ASSIGNED TASK: If a line in the data below includes the string "レイヤー", please return a copy of it.

SUPPLIED RECORDS:
↓
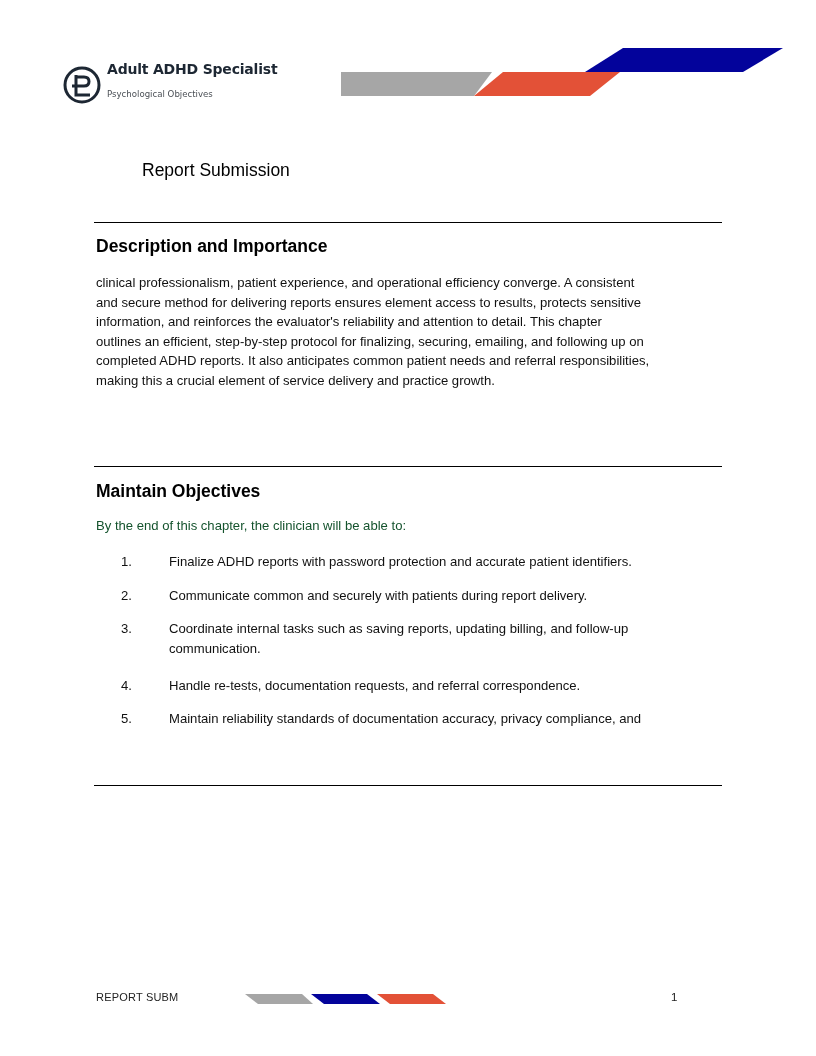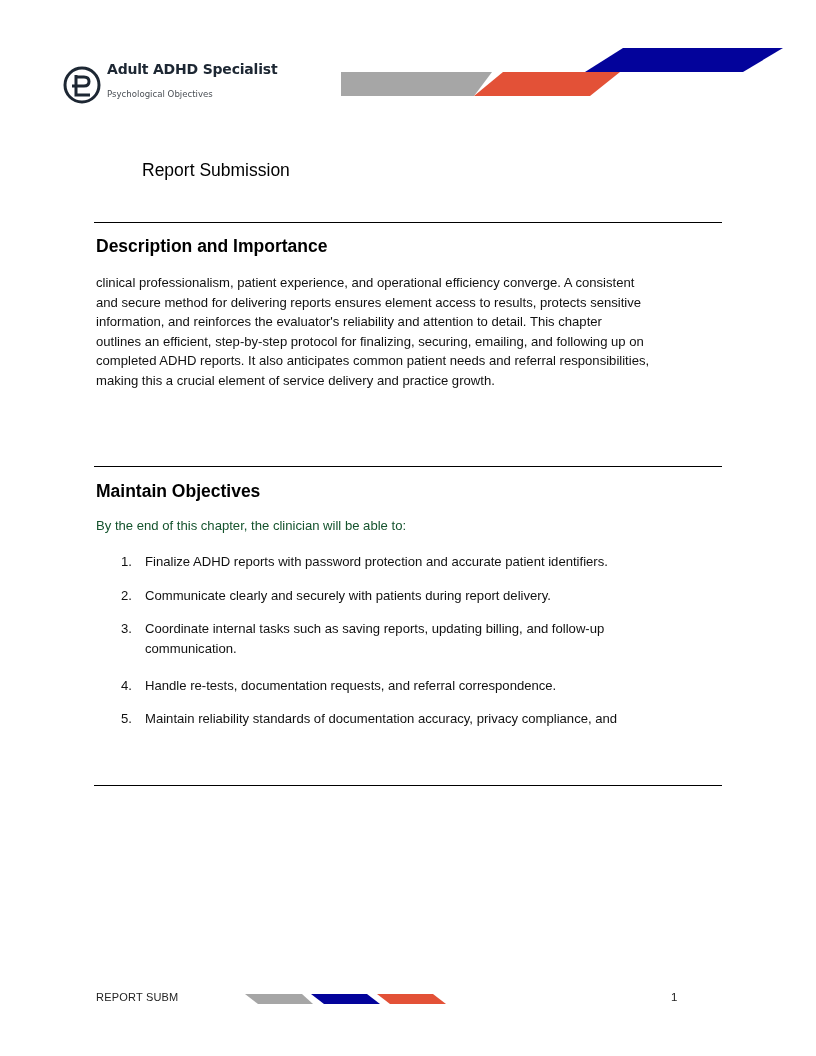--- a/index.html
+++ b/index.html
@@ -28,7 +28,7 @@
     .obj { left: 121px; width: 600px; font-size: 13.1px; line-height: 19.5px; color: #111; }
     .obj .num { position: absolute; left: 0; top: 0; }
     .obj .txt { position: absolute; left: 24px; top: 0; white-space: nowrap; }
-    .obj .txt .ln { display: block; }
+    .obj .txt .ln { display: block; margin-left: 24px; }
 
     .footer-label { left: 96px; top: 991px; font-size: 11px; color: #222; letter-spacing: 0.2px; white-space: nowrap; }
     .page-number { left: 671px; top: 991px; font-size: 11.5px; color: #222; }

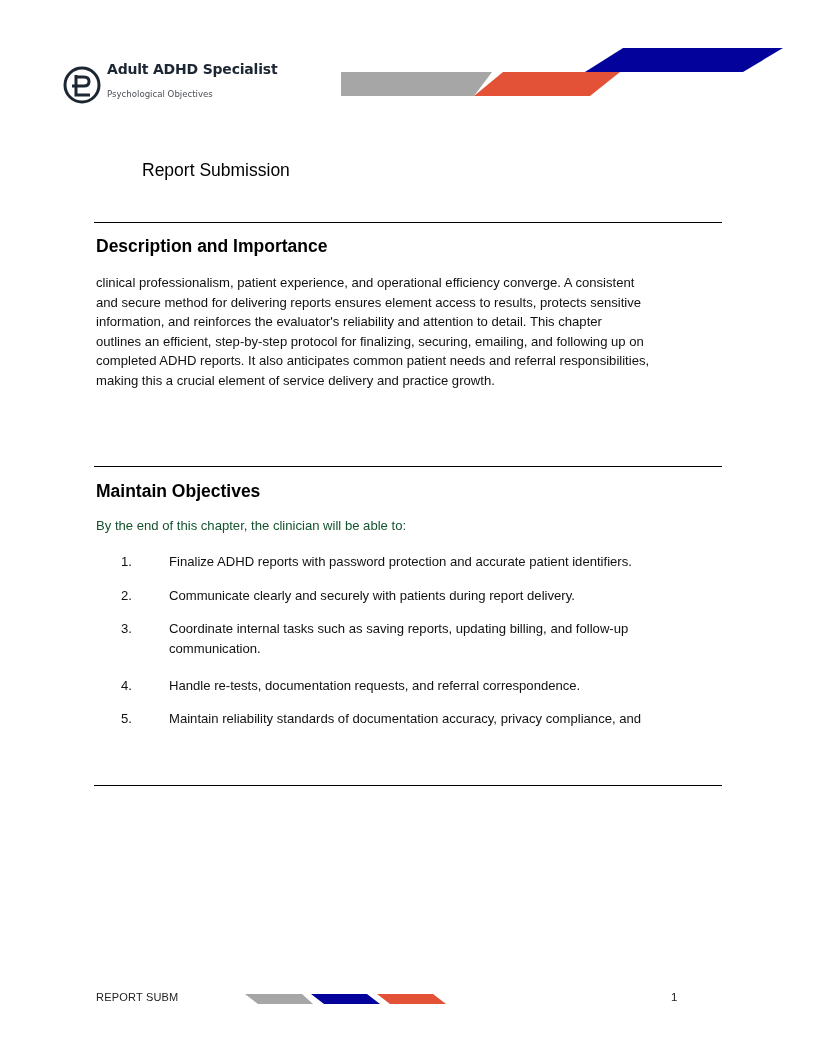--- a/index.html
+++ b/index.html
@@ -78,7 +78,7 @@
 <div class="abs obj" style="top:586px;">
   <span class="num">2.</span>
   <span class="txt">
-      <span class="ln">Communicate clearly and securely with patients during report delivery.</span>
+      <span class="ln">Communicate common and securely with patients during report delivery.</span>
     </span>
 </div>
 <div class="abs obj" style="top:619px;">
↑
↓
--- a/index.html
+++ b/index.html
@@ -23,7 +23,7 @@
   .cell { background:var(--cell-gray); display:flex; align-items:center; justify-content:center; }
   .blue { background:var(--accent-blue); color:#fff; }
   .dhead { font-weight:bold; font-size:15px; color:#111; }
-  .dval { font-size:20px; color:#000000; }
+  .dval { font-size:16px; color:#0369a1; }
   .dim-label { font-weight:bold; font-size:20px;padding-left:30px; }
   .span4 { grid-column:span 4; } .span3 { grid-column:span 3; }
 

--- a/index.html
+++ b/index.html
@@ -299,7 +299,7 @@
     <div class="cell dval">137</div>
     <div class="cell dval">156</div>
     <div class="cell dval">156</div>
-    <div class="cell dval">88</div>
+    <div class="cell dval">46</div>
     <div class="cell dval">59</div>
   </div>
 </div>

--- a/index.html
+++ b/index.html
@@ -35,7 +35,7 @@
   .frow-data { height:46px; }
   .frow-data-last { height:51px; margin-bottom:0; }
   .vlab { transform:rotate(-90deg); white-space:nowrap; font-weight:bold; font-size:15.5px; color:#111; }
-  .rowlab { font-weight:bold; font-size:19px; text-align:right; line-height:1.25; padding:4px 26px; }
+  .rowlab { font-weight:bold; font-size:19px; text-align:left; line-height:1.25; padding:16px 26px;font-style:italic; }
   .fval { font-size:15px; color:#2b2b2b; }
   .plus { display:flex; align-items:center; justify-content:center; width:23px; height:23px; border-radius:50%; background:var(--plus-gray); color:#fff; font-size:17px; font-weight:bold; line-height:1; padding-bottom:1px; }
↑
↓
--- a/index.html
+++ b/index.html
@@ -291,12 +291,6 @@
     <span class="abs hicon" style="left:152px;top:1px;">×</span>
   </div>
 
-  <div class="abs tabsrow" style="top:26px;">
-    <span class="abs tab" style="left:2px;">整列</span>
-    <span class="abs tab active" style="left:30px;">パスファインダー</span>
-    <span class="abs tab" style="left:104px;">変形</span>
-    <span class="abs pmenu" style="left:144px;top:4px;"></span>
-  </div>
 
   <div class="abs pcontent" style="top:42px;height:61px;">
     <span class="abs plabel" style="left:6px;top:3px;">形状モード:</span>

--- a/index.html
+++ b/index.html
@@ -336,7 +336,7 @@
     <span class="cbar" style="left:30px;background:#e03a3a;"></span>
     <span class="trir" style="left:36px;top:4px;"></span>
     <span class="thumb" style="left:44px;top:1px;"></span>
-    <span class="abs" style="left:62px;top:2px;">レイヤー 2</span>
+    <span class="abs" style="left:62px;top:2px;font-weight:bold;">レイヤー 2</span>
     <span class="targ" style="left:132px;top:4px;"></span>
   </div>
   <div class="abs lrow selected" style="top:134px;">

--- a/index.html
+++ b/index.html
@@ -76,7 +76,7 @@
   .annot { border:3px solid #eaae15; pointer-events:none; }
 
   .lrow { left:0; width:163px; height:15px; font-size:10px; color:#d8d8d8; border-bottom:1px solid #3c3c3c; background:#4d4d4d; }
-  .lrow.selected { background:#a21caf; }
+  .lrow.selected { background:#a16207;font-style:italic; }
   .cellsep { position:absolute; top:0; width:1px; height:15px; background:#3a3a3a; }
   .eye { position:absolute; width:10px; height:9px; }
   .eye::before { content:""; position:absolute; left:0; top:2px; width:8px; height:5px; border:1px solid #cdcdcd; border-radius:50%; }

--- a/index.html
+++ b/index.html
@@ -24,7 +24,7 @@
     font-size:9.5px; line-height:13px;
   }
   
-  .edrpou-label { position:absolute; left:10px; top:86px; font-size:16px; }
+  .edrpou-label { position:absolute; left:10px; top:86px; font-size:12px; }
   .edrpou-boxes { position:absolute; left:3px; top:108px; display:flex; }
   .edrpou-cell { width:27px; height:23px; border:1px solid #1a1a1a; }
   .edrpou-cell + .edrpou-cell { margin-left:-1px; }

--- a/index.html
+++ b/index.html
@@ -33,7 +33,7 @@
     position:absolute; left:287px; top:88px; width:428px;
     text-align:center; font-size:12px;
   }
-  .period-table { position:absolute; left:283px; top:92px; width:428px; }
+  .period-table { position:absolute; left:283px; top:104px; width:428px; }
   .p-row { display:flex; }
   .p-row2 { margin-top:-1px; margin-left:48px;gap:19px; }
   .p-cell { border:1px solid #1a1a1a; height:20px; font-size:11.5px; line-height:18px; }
↑
RESULT:
-    <span class="abs" style="left:62px;top:2px;">レイヤー 2</span>
+    <span class="abs" style="left:62px;top:2px;font-weight:bold;">レイヤー 2</span>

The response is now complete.